How NOT to calculate gender gaps in wages

A typical mistake in assessing gender gaps in earnings is trying to adjust it for endogenous variables, like job type and title. This mistake is commonly made in public debates, with various pundits claiming that the actual gender gap is much lower that what people report, because we need to compare men and women working in the same position.

This argument is persuasive at a superficial level: that in order to assess whether discrimination actually takes place in the labor market we should compare men and women everything else equal makes sense, intuitively. In reality, assessing the extent of discrimination and quantifying this effect is extremely challenging and complex. This small note does not aim at showing how we can detect discrimination in the labor market. I would refer to a course in advanced labor economics for that. More modestly, this note aims at using an elementary example to debunk this common mistake.

Genesys: And Lo, Men and Women Were Created Equally

Let’s take the extremely simple example of ten working men and ten working women, with the exact same characteristics. Each of the ten men has a level of ability or skill ranging from 1 to 10. Women are generated in exactly the same way. We are in other words in a situation of perfect equality in abilities and skills.

# Simulate
import numpy as np
import pandas as pd

data = {
    'ability': list(range(1,11))*2,
    'gender': ['male']*10 + ['female']*10, 
}

data = pd.DataFrame(data)
data

	ability	gender
0	1	male
1	2	male
2	3	male
3	4	male
4	5	male
5	6	male
6	7	male
7	8	male
8	9	male
9	10	male
10	1	female
11	2	female
12	3	female
13	4	female
14	5	female
15	6	female
16	7	female
17	8	female
18	9	female
19	10	female

The Fall From Eden: Promotions and Wages

At this stage, I decide to promote some of my workers to managerial positions. Obviously anyone with a skill level above 8 will be promoted, these are excellent people, whether they are men or women. However, I need more managers, and for whatever reason (they posture more, they ask for a promotion, they are my drinking buddies) I decide to fill up the remaining managerial positions only with the best of the remaining (mediocre) men.

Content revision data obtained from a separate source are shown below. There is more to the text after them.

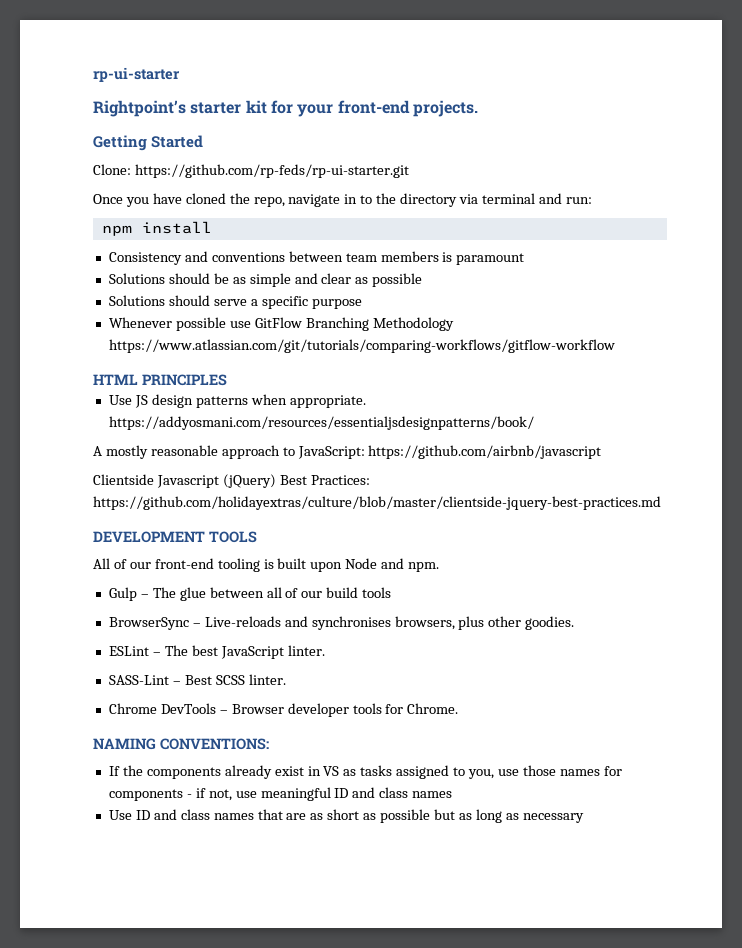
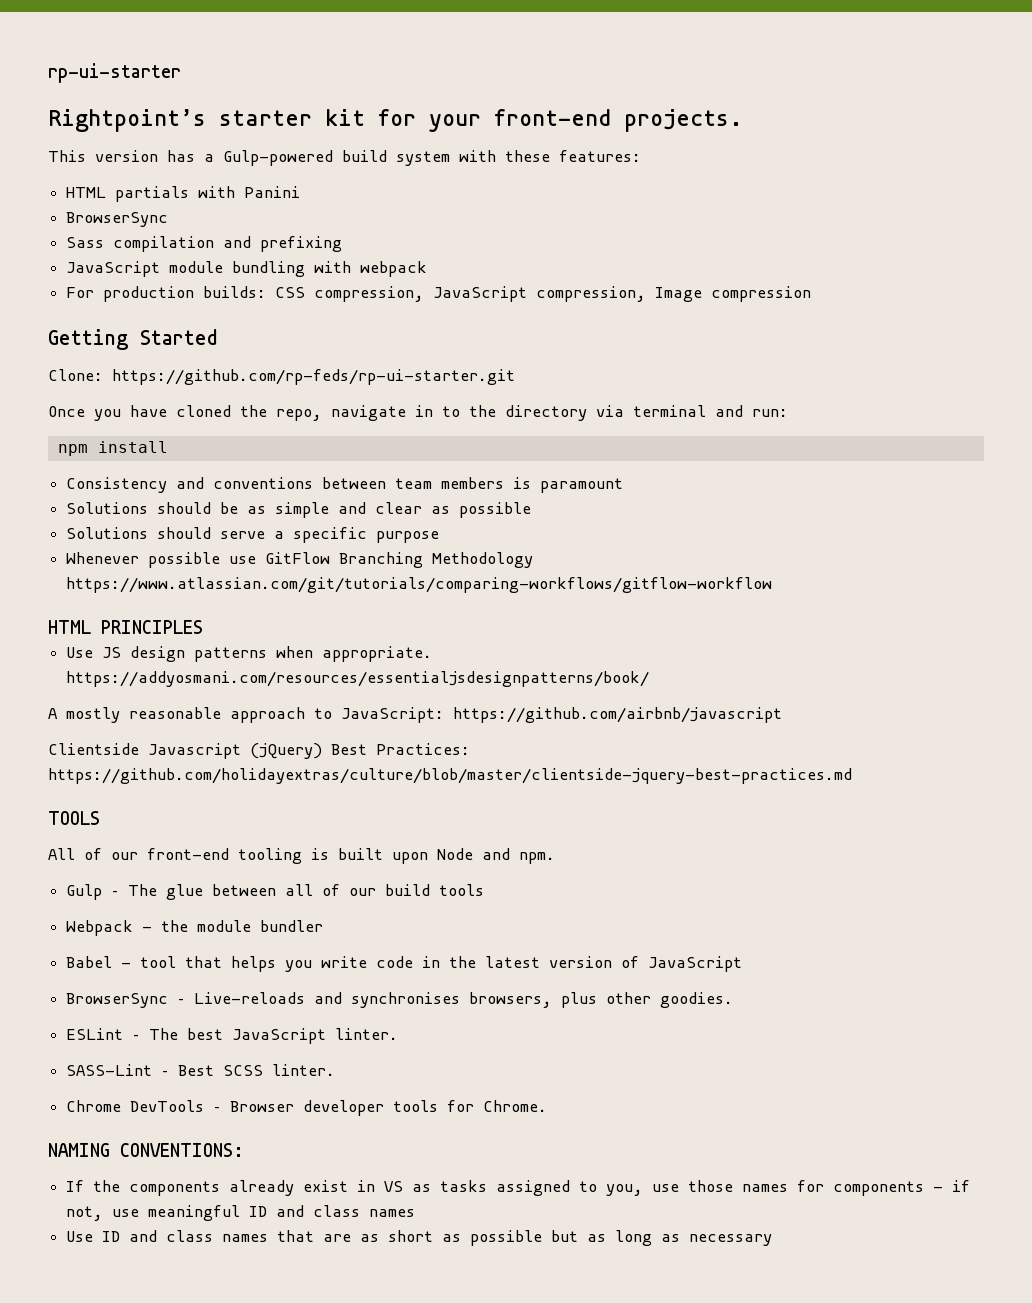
(478, 108) none -> [48,150,641,166] [66,186,301,202] [66,212,169,227] [66,236,343,252] [66,261,428,277] [66,286,812,302] // This version has a Gulp-powered build system with these features: // HTML partials with Panini // BrowserSync // Sass compilation and prefixing // JavaScript module bundling with webpack // For production builds: CSS compression, JavaScript compression, Image compression
[93,531,205,543] DEVELOPMENT -> (852, 776) none
(392, 592) none -> [66,920,324,936] [66,956,743,972] // Webpack - the module bundler // Babel - tool that helps you write code in the latest version of JavaScript

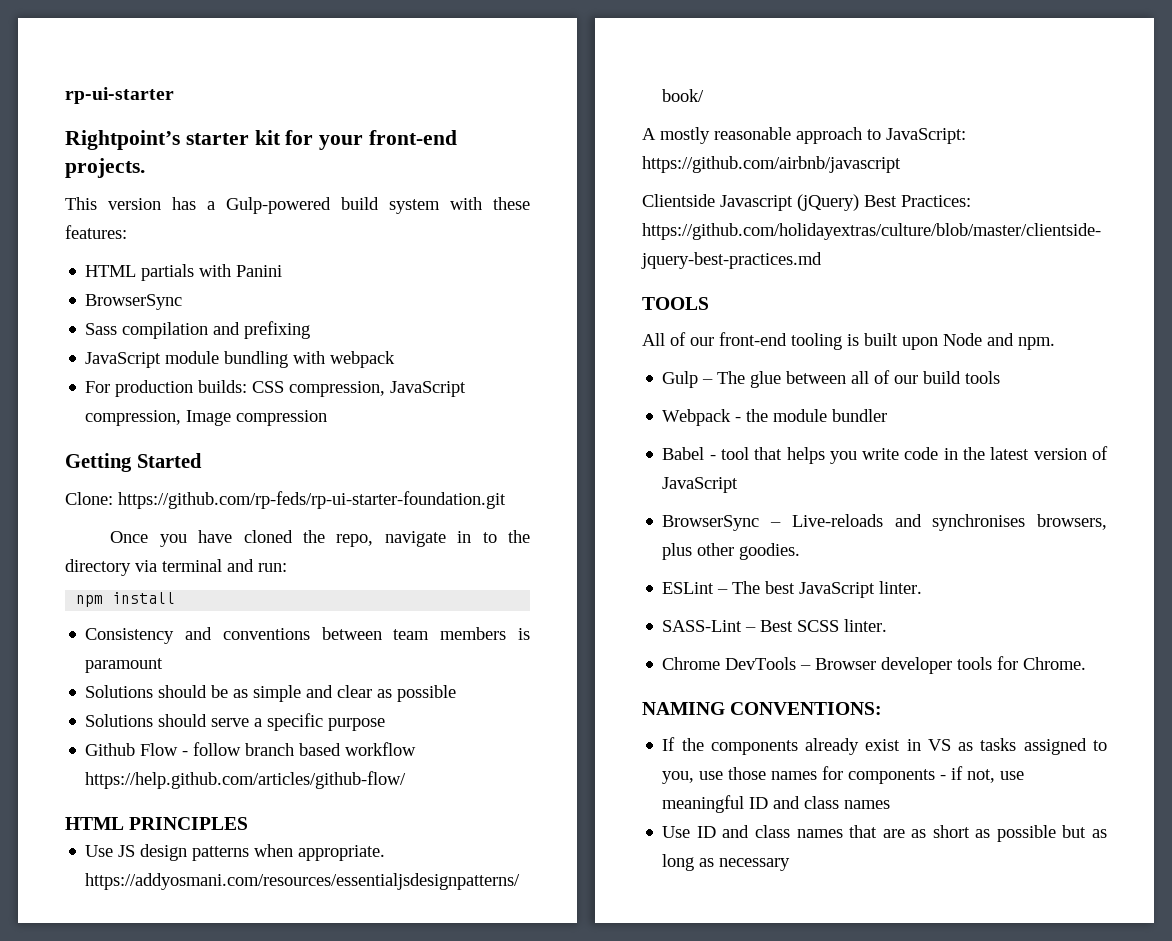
[112,369,515,385] https://github.com/rp-feds/rp-ui-starter.git -> [118,491,506,509] https://github.com/rp-feds/rp-ui-starter-foundation.git
[66,552,534,568] [66,577,773,593] Whenever possible use GitFlow Branching Methodology https://www.atlassian.com/git/tutorials/comparing-workflows/gitflow-workflow -> [85,742,417,756] [85,771,407,789] Github Flow - follow branch based workflow https://help.github.com/articles/github-flow/

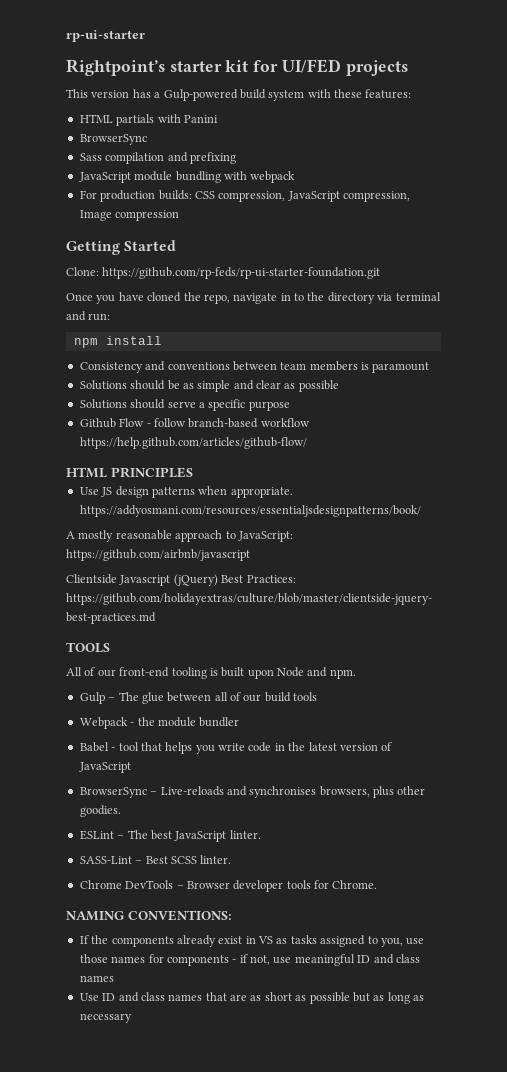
[319,130,458,150] [65,158,145,178] your front-end projects. -> [281,59,408,76] UI/FED projects
[245,743,342,756] branch based -> [188,418,259,428] branch-based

Then I set wages. As a baseline, I decide to give people a wage equal to twice their ability level if they are managers, and a wage equal their ability level if they are not managers. However, I am also discriminating in wages. So I cut the wage of each woman by 10%.

In other words, I am discriminating against women in two separate ways. First I do not promote them (ah, the glass ceiling!). Second, I pay them less.

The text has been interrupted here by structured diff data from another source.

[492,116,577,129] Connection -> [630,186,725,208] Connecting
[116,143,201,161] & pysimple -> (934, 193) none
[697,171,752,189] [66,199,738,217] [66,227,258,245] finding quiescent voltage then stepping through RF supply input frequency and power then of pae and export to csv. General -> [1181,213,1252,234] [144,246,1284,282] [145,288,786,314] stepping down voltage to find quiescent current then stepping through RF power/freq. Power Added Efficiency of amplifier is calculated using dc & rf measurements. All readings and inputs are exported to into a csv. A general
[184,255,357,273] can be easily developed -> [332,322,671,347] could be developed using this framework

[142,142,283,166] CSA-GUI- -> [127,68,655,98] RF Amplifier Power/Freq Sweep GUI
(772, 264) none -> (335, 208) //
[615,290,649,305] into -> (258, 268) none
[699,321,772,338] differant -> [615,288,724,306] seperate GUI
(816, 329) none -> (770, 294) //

data.loc[:, 'manager'] = (data.loc[:, 'ability']>8) | ((data.loc[:, 'gender']=='male') & (data.loc[:, 'ability']>5))

data.loc[:, 'wages'] = data.loc[:, 'ability'] + data.loc[:, 'ability']*data.loc[:, 'manager']
data.loc[:, 'wages'] = data.loc[:, 'wages'] - 0.1*(data.loc[:, 'gender']=='female')*data.loc[:, 'wages']

data

	ability	gender	manager	wages
0	1	male	False	1.0
1	2	male	False	2.0
2	3	male	False	3.0
3	4	male	False	4.0
4	5	male	False	5.0
5	6	male	True	12.0
6	7	male	True	14.0
7	8	male	True	16.0
8	9	male	True	18.0
9	10	male	True	20.0
10	1	female	False	0.9
11	2	female	False	1.8
12	3	female	False	2.7
13	4	female	False	3.6
14	5	female	False	4.5
15	6	female	False	5.4
16	7	female	False	6.3
17	8	female	False	7.2
18	9	female	True	16.2
19	10	female	True	18.0

Honest Gender Gaps

We all agree that there is a sizable amount of gender discrimination in this example.

This staggering amount of discrimination should be detectable in my simulated wages. And rightly enough, if I compute the gender gap between genders I discover that women make 29.89% less than men. This makes sense, as this gap represents the 10% pay cut I gave to each woman, plus an additional component driven by the discrimination in promotions.

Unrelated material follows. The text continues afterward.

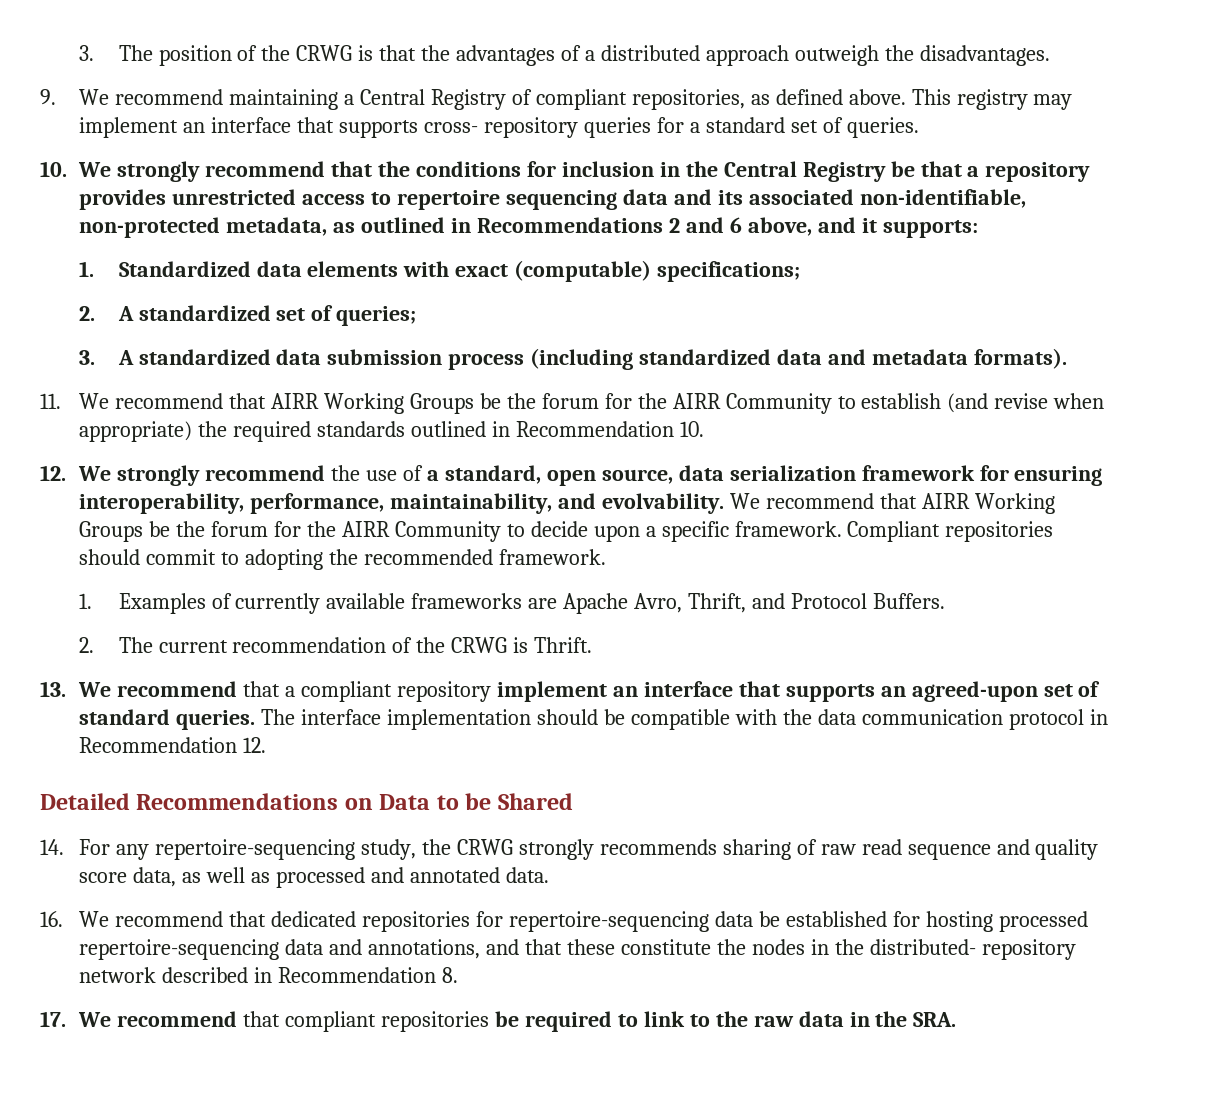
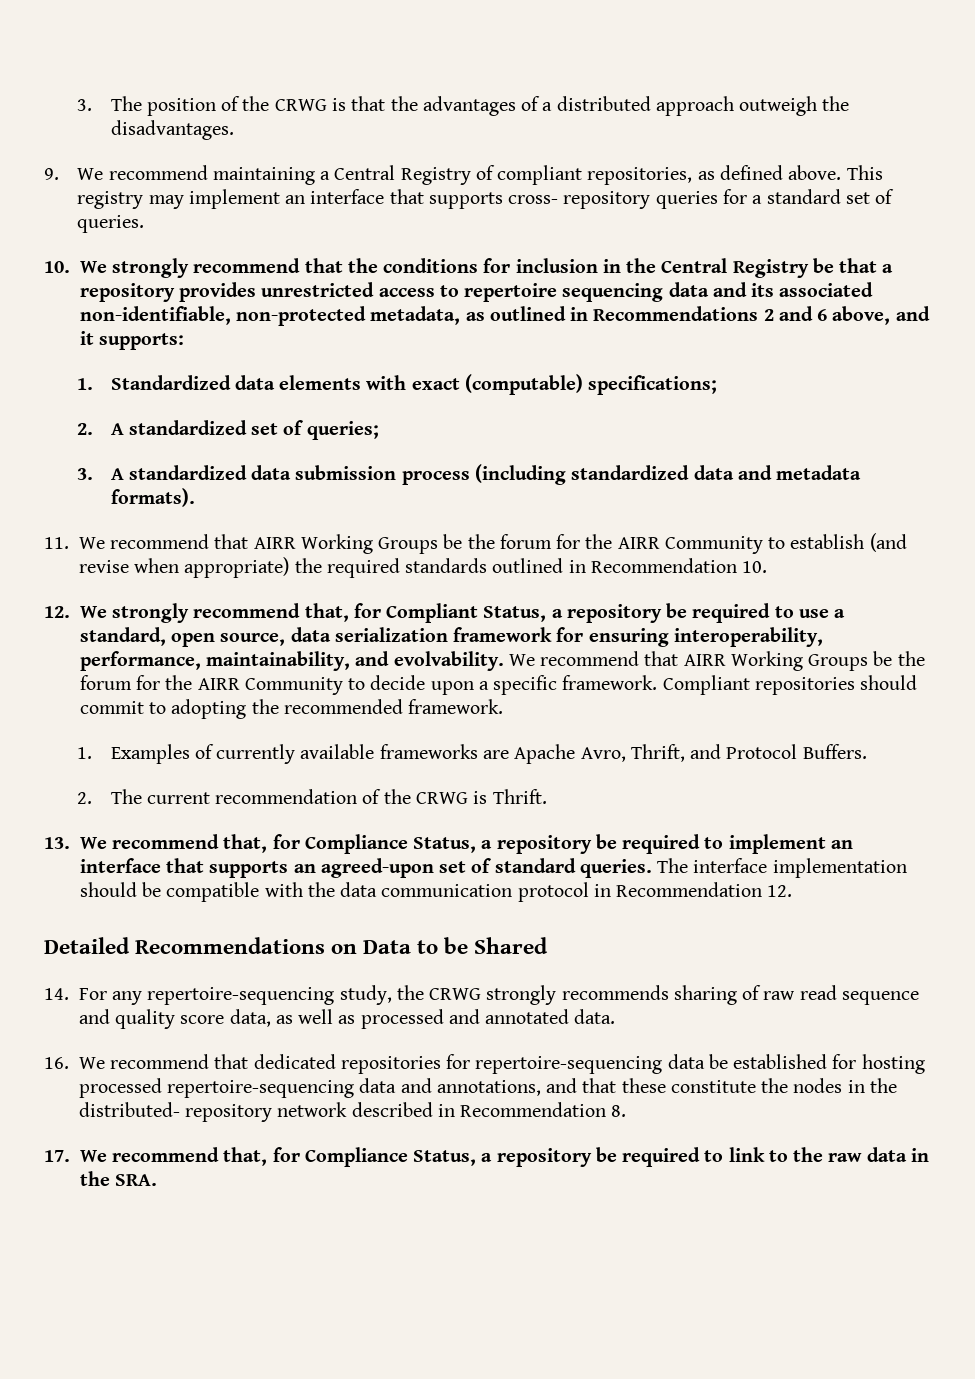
[331,465,423,481] the use of -> [304,603,829,623] that, for Compliant Status, a repository be required to use
[243,681,491,702] that a compliant repository -> [223,834,724,854] that, for Compliance Status, a repository be required to
[243,1011,490,1032] that compliant repositories -> [223,1147,592,1167] that, for Compliance Status, a repository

honest_gg = data.groupby('gender').mean()
print(honest_gg['wages'], '\n')
print(' Gender gap: {}%'.format(
    np.round(100*(1- honest_gg['wages'][0]/honest_gg['wages'][1]), 2)
    ))

gender
female    6.66
male      9.50
Name: wages, dtype: float64 

 Gender gap: 29.89%

“Adjusted” Gender Gaps

Wait wait wait wait wait-a-minute!

Says the clever pundit dude.

Certainly you are making a naïve mistake! Certainly you can’t compare pears and apples! These people are doing different jobs. Certainly you should compare the gender gap within an occupation to obtain the true gender gap!

Well… Let’s see what happens if we compare gender gaps within occupation titles.

hownotto_gg = data.groupby(['manager', 'gender']).mean()
print(hownotto_gg['wages'], '\n')

print(' Gender gap, grunts:  {}%\n'.format(
    np.round(100*(1- hownotto_gg['wages'][0][0]/hownotto_gg['wages'][0][1]), 2)
    ),
    'Gender gap, managers: {}%\n'.format(
    np.round(100*(1- hownotto_gg['wages'][1][0]/hownotto_gg['wages'][1][1]), 2)
    )
     )

manager  gender
False    female     4.05
         male       3.00
True     female    17.10
         male      16.00
Name: wages, dtype: float64 

 Gender gap, grunts:  -35.0%
 Gender gap, managers: -6.88%

Whoa! Here it shows that are actually men being discriminated against! Women make more than men on average in each role. Like, among non-managers, females make a staggering 35% more than men! And even among managers women outearn the men by almost 7%!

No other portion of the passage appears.